§ **What is being asked**
Where a line in the records below includes "customer", pull that line out.

§ **Exercise inputs**

Segment Open

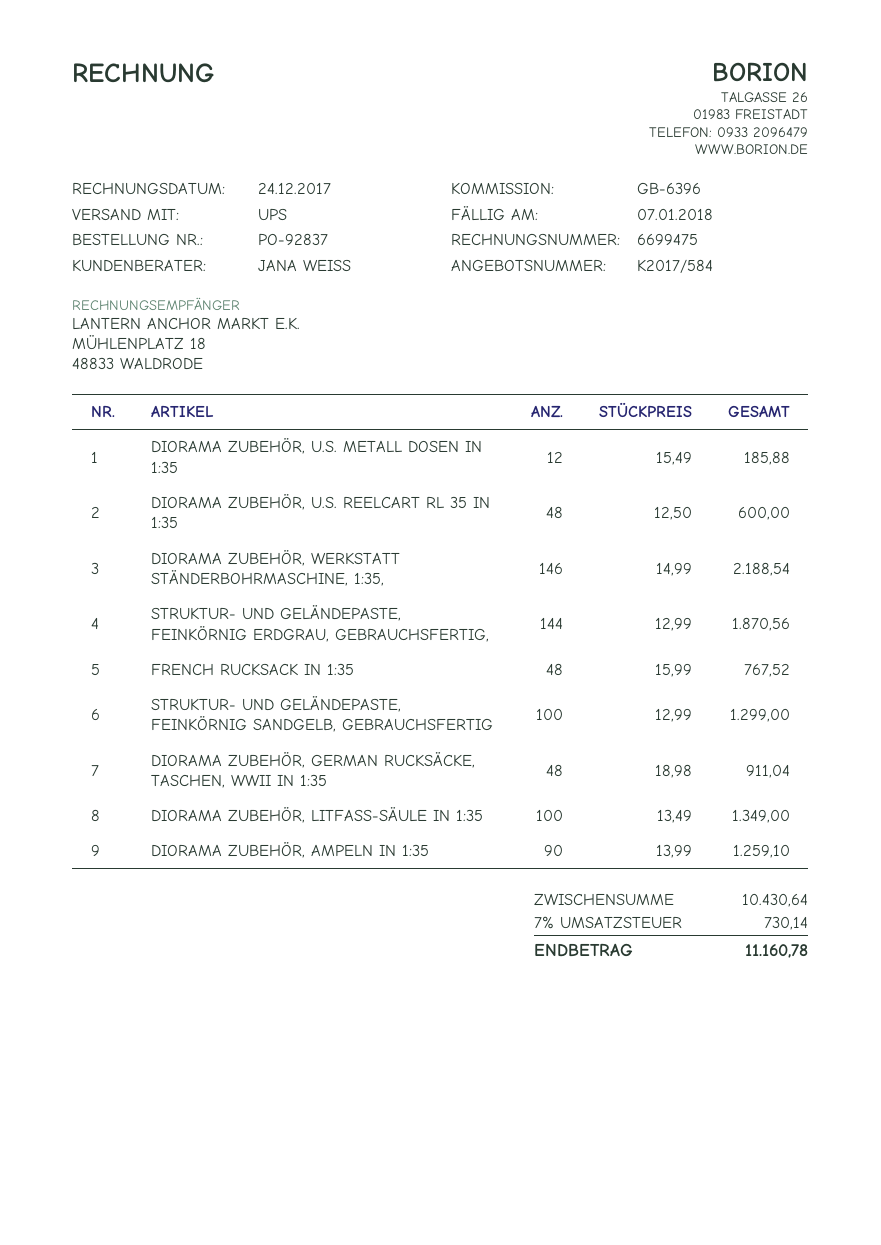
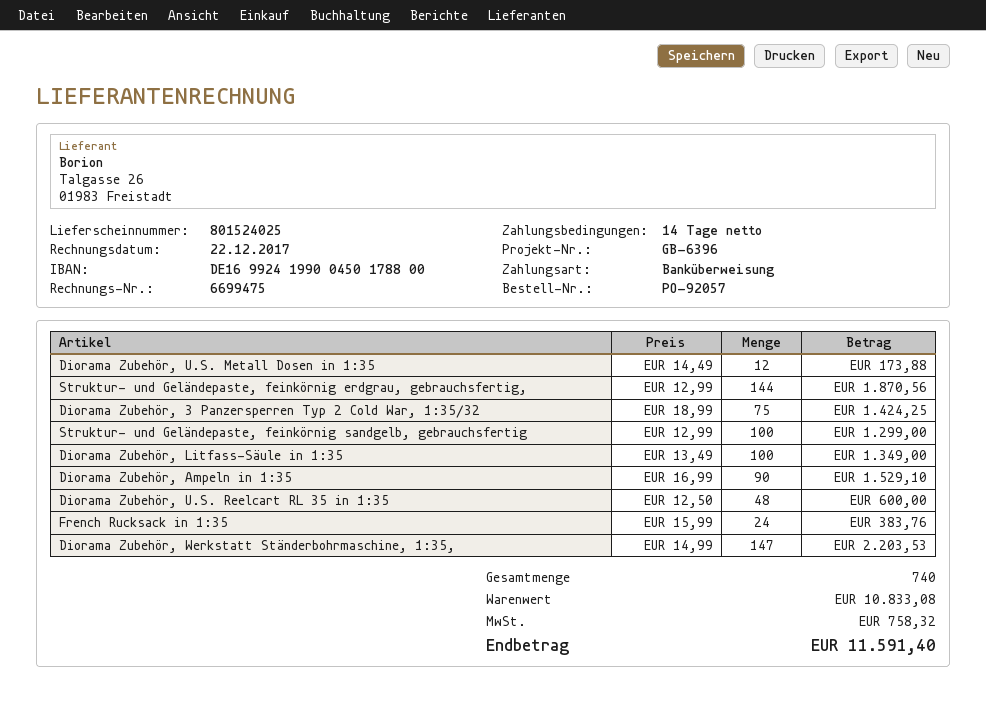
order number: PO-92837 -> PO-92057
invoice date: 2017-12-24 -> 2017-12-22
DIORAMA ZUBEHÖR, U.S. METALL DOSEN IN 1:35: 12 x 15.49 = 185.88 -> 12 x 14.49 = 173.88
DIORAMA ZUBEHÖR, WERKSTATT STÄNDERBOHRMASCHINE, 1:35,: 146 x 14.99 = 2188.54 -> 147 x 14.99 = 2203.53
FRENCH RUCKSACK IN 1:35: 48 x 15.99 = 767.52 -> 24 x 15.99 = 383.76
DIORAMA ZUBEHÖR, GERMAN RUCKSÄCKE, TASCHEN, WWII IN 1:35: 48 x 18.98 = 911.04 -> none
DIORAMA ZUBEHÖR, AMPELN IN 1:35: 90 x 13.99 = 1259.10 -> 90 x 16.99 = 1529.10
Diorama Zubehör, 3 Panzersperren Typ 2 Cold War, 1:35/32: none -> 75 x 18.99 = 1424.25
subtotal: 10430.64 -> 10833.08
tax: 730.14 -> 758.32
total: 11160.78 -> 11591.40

Segment Closed
Segment Open

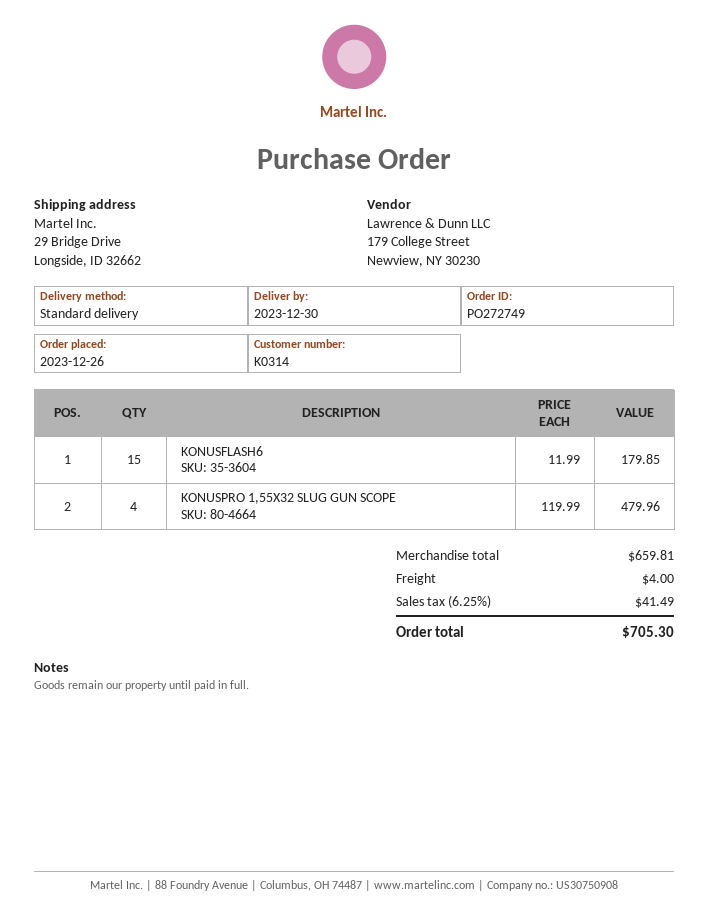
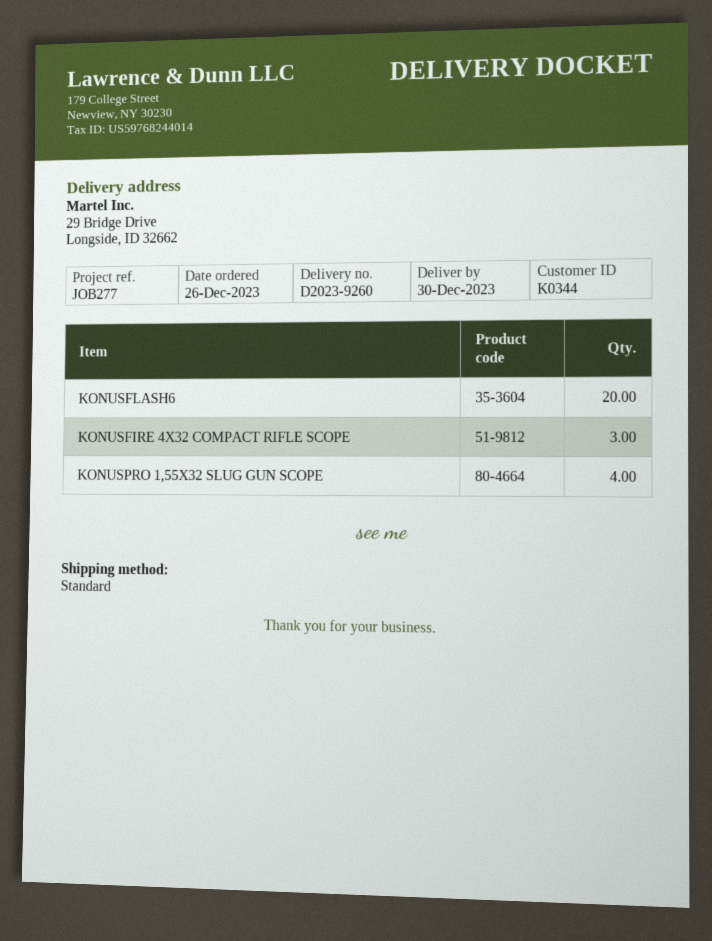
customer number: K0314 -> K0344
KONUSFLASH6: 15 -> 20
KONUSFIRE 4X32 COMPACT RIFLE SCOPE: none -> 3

Segment Closed
Segment Open

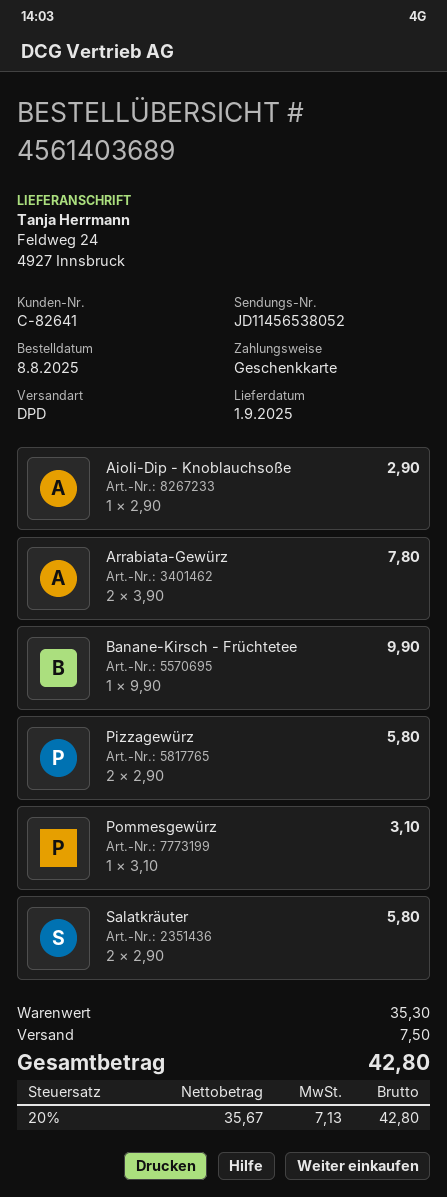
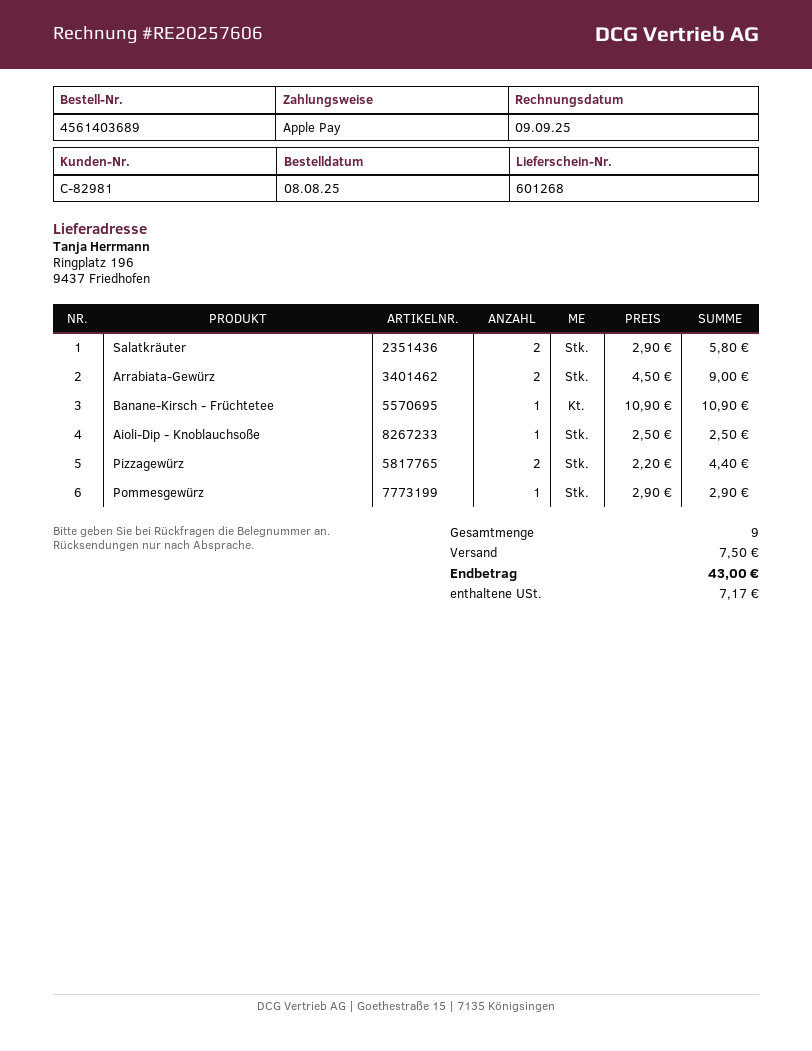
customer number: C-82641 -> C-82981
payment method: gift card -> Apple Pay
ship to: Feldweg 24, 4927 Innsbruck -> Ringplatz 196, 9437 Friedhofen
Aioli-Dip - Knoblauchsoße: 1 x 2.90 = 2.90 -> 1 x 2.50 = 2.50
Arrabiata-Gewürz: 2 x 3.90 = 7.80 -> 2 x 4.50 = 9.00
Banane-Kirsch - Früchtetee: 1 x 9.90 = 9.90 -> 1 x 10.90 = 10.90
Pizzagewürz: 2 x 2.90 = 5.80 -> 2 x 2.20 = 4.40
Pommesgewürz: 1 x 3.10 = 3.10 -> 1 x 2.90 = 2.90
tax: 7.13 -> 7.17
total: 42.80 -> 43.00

Segment Closed

§ **Expected answer**
customer number: K0314 -> K0344
customer number: C-82641 -> C-82981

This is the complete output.